The answer is emphatically no. Well understood cryptographic techniques can enable lawful intercept and surveillance without the creation of centralized hoards of personal information. This is not a geeky footnote in the mass surveillance saga. Such hoards are dangerous as well as unnecessary; they could be leaked or sold to a foreign state or criminal gang by a future, more venal incarnation of Edward Snowden.

The FBI is already adept at catching criminals without hoarding the cell phone metadata of all Americans. The High Country Bandits were two men who robbed 16 rural banks in Arizona and Colorado before being caught. After one bandit was observed using a cell phone near a robbery site, the FBI obtained cell tower dumps — records from cellular providers listing all cell phones that had electronically “checked in” around the locations and times of three past robberies. This request yielded three sets of phone numbers, one from each cell tower, containing approximately 150,000 numbers in total. However, only one phone number appeared in the intersection of these sets, i.e., in all three: that of the phone one bandit had carried during the robberies. The bandit need not have made any calls; his phone merely needed to have been powered on and communicating with the cell towers.

In computer security, this is known as an intersection attack, with the FBI in this case playing the role of “attacker.” Intersection attacks are a powerful, general, and in this case effective method of answering questions of the form, “What is common to several large heaps of otherwise meaningless-looking data?”

Intersection attacks are also evidently the foundation of the NSA’s CO-TRAVELER program. To find unknown associates of a known target, the NSA collects cell tower dumps of all users carrying cell phones near the target at different locations and times. The NSA then identifies previously unknown cell phone numbers common to several of these sets, representing people who may be “traveling with” the target. Although the U.S. government has offered scant evidence of this claim, let us assume for the sake of argument that location-tracking methods like CO-TRAVELER are effective at catching terrorists.

The FBI did not need to hoard the cell phone records of all Americans to catch the High Country Bandits, but they still swept 149,999 other phone numbers into their intersection attack: numbers probably belonging to innocent people who happened to be in the vicinity of one robbery site but not all three. Did the FBI immediately delete the rest of these phone numbers, or were they stashed for possible use in future investigations? Part of the widespread opposition to New York City’s “stop-and-frisk” regime was the NYPD’s policy of retaining the names, addresses, and descriptions of people who had been stopped, frisked, determined to be doing nothing illegal, and released without ever having been arrested, much less convicted of a crime. Should the FBI need to do the equivalent of a retroactive “stop and frisk” of 149,999 innocent cell phone users, gathering their phone numbers and potentially storing them forever to use in ways yet to be determined, in the process of catching one pair of bandits? Even if the FBI were to declare a policy of deleting data incidentally collected on users not under suspicion, must Americans simply trust that every FBI agent will follow this policy faithfully?

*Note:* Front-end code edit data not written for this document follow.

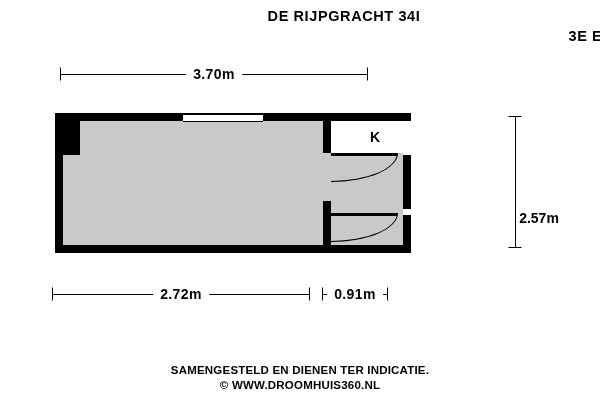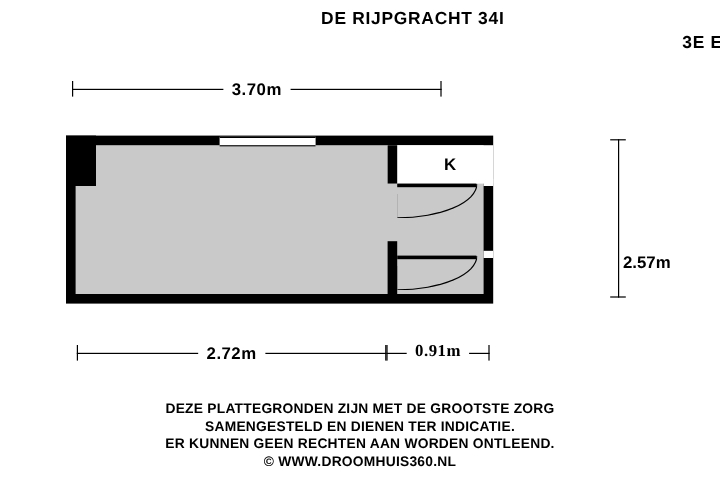--- a/index.html
+++ b/index.html
@@ -328,7 +328,7 @@
 
   </div>
 
-  <div class="dim dim-h" style="left:64px; top:285px; width:258px; height:18px;">
+  <div class="dim dim-h" style="left:52px; top:285px; width:258px; height:18px;">
     <div class="line"></div>
     <div class="cap-l"></div>
     <div class="cap-r"></div>

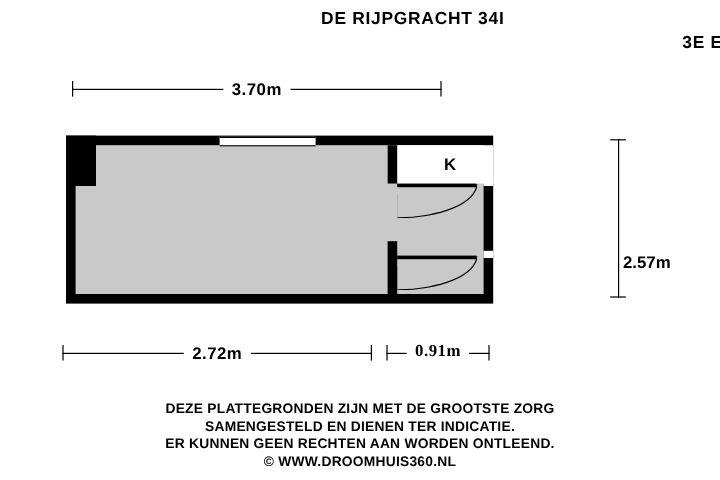--- a/index.html
+++ b/index.html
@@ -335,7 +335,7 @@
     <div class="label">2.72m</div>
   </div>
 
-  <div class="dim dim-h" style="left:322px; top:285px; width:86px; height:18px;font-family:Liberation Serif, serif;">
+  <div class="dim dim-h" style="left:322px; top:285px; width:66px; height:18px;">
     <div class="line"></div>
     <div class="cap-l"></div>
     <div class="cap-r"></div>

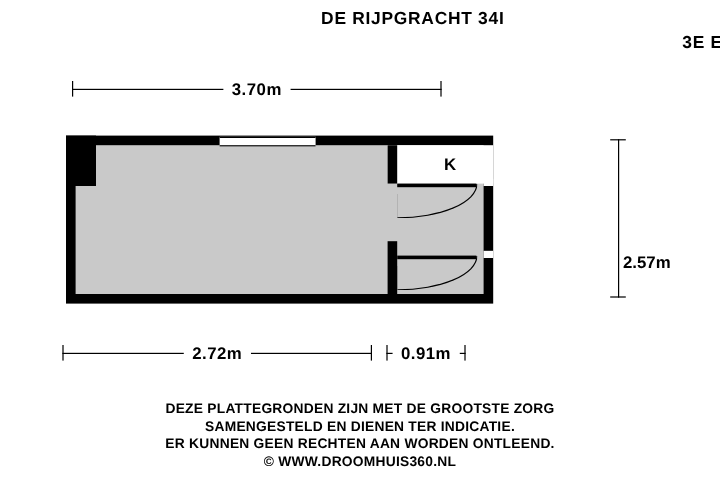--- a/index.html
+++ b/index.html
@@ -343,7 +343,6 @@
   </div>
 
   <div class="footer">
-    <div>DEZE PLATTEGRONDEN ZIJN MET DE GROOTSTE ZORG</div>
     <div>SAMENGESTELD EN DIENEN TER INDICATIE.</div>
     <div>ER KUNNEN GEEN RECHTEN AAN WORDEN ONTLEEND.</div>
     <div>© WWW.DROOMHUIS360.NL</div>

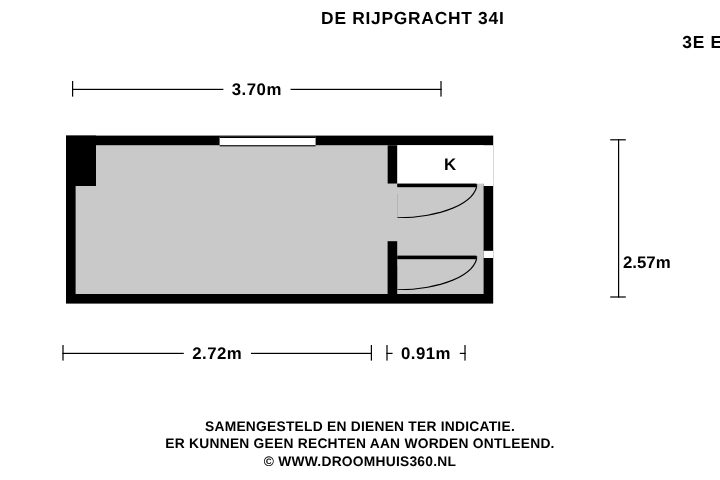--- a/index.html
+++ b/index.html
@@ -344,7 +344,6 @@
 
   <div class="footer">
     <div>SAMENGESTELD EN DIENEN TER INDICATIE.</div>
-    <div>ER KUNNEN GEEN RECHTEN AAN WORDEN ONTLEEND.</div>
     <div>© WWW.DROOMHUIS360.NL</div>
   </div>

The answer is still no. Modern cryptography has moved far beyond merely encrypting and decrypting data. We can now perform many computations on encrypted data, while keeping it encrypted and unknown to the parties performing the computation. For example, we have efficient methods for privacy-preserving set intersection, which start with several sets of encrypted items, decrypt only the elements in the intersection, and leave items not in the intersection encrypted and unreadable by anyone. Thus, cell phone carriers could have stored cell tower data in encrypted form, used privacy-preserving set intersection, and delivered only the bandit’s phone number to the FBI without disclosing the other 149,999 phone numbers to anyone. This may sound like magic, but it is merely an illustration of sci-fi author Arthur C. Clarke’s maxim that “any sufficiently advanced technology is indistinguishable from magic.”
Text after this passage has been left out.